It is received wisdom amongst many ‘data gurus’ that correlation equals insight. And supporting them in their quest are plenty of analytics platforms to spot these correlations and hidden relationships and additional tools to blend data and identify further relationships.
The reality is that most data interrelationships are not that simple. Many correlations are based on false assumptions or ignore key factors. And as data gets bigger, more of these opportunities for error are introduced. The result is stories like this one claiming many big data projects fail to deliver.
Take a simple example of customer profiling. Your data may say your audience is most likely to use a particular social network, so you should spend your advertising budget targeting them there. But the data doesn’t tell you everything. Why are they there? Maybe it is because that is the platform where they want to switch off from work decisions, in which it may be the worst place to target them. A better-designed interrogation of your data could have told you that.
For inspiration on how to design data projects that actually can deliver, we should look to more complex, higher stake environments. Life science leads the way in the intelligent use of data. Where the output is a drug or treatment that could either make millions or be a costly failure; there is an absolute imperative to not just get it right but to get it right as soon as possible.
What life sciences appreciate, that many other domains perhaps don’t, is that there is a difference between observing correlations and actually understanding what the seemingly simple observations are telling you.
The copious amount of research data used in drug discovery and development is approached in the same manner as a scientific experiment. People who understand the subject matter and the information currency, design experiments which test how different decisions affect the outcome, then test whether there is a direct causal link.
A simplified example, initial experimentation may show a correlation between higher temperatures and yield from a chemical process. A data analytics black box may find this pattern and tell you to raise the temperature. A data scientist with knowledge of chemical processes will first isolate other factors to interrogate further. It may be that the increased temperature is changing the activation energy of a catalyst, so it is the catalyst, not temperature, that is controlling and governing yield. Therefore, adding more catalyst could be a far cheaper option than spending a lot of money augmenting pilot plants to raise reaction vessel temperatures.
Life science is used to such scientific approaches, and these approaches are also applicable to data and analytics projects. Having people who understand the meaning of the data, what it is you are looking for, and who can, therefore, design experiments to find meaningful, proven insights, not just spot correlations, will ensure that you are taking the best and most informed decisions.
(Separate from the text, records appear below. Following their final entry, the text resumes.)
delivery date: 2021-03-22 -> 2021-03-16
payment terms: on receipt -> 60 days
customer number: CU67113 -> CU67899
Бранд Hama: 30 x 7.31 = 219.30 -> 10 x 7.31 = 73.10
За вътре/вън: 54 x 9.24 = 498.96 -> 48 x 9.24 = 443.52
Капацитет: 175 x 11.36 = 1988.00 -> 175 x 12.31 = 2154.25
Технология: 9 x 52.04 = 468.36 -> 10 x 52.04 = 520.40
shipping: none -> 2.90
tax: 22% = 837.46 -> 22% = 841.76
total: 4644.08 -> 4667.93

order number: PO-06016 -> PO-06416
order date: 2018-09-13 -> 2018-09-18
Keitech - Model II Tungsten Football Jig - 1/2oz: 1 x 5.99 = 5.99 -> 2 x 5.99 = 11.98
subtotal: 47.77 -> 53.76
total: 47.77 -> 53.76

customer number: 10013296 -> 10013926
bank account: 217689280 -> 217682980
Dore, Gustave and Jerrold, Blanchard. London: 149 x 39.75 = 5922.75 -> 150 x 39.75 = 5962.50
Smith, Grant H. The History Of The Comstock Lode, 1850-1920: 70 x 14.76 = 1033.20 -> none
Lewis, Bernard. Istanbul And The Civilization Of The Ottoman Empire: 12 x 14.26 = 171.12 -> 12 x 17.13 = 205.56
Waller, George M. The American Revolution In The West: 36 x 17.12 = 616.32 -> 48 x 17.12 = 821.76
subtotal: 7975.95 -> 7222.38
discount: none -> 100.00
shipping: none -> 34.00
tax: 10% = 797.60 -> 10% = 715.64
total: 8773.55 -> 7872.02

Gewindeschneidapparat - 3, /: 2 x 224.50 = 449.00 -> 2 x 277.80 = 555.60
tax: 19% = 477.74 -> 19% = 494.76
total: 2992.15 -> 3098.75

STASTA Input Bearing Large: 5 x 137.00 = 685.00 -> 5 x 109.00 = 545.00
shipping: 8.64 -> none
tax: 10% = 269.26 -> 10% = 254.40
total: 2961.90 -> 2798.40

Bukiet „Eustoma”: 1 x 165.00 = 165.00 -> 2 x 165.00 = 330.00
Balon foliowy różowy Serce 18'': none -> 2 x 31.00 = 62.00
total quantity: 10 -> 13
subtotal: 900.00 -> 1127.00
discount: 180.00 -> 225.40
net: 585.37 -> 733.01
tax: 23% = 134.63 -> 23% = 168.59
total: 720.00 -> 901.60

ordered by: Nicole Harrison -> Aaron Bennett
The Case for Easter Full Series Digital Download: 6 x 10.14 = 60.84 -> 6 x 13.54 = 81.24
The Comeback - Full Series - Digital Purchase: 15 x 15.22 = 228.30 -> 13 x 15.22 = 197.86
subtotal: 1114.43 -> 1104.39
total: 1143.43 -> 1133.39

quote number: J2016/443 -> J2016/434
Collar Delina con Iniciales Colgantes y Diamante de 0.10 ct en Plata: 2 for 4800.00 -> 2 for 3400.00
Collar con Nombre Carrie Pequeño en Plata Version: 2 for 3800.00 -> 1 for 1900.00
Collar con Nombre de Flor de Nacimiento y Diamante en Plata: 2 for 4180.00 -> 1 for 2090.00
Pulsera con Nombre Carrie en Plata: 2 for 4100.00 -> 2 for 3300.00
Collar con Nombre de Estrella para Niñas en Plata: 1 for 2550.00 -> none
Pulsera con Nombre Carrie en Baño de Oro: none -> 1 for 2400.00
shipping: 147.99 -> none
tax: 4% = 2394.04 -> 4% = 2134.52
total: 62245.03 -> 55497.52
A black box data analytics platform will just see a pattern unless it is part of a project set up by subject matter experts to understand the relationships they are looking for.
Data has implicit knowledge but if you don’t understand what the data represents then any knowledge, and potential value, may go squandered.
As this work illustrates, when examining large data sets all sorts of weird and wonderful correlations will emerge. The bigger the data, the more room for misinterpretation and errors. The man on the street is expert enough to immediately dismiss the correlation between mozzarella consumption and Engineering doctorates as a fluke in the data. But being able to identify whether a correlation between temperature and reaction rate is a due to causal relationship, a third factor affecting both measurements, or just a fluke, requires expert insight and careful design of your data project.
For this reason, investigating data should be approached like planning a scientific experiment. Start with an educated hypothesis based upon experience, expertise or a promising potential lead. If you’re not an expert on the subject, get experts to advise whether it sounds feasible – if not dismiss it before spending money investigating it.
Next, identify what you want to investigate, excluding as many distracting variables as possible, so you are honing in on the information you need to make the needed better business decisions.
Where correlations appear, they should be investigated systematically and scientifically, to understand what the correlation may actually mean. A subject matter expert will be able to make informed assumptions about the validity of the relationship, or further experimentation may be needed to isolate specific variables and test whether the correlation holds up.
Only this way can you understand the implicit knowledge of data, and go beyond finding a pattern, to understanding whether the pattern is valid and what that pattern means. This will provide the reliable insights which are promised but rarely delivered by the data gurus. Meanwhile, those who make decisions based solely on correlations will only get it right a small percentage of the time.
Is your organisation willing to gamble solely on correlations alone?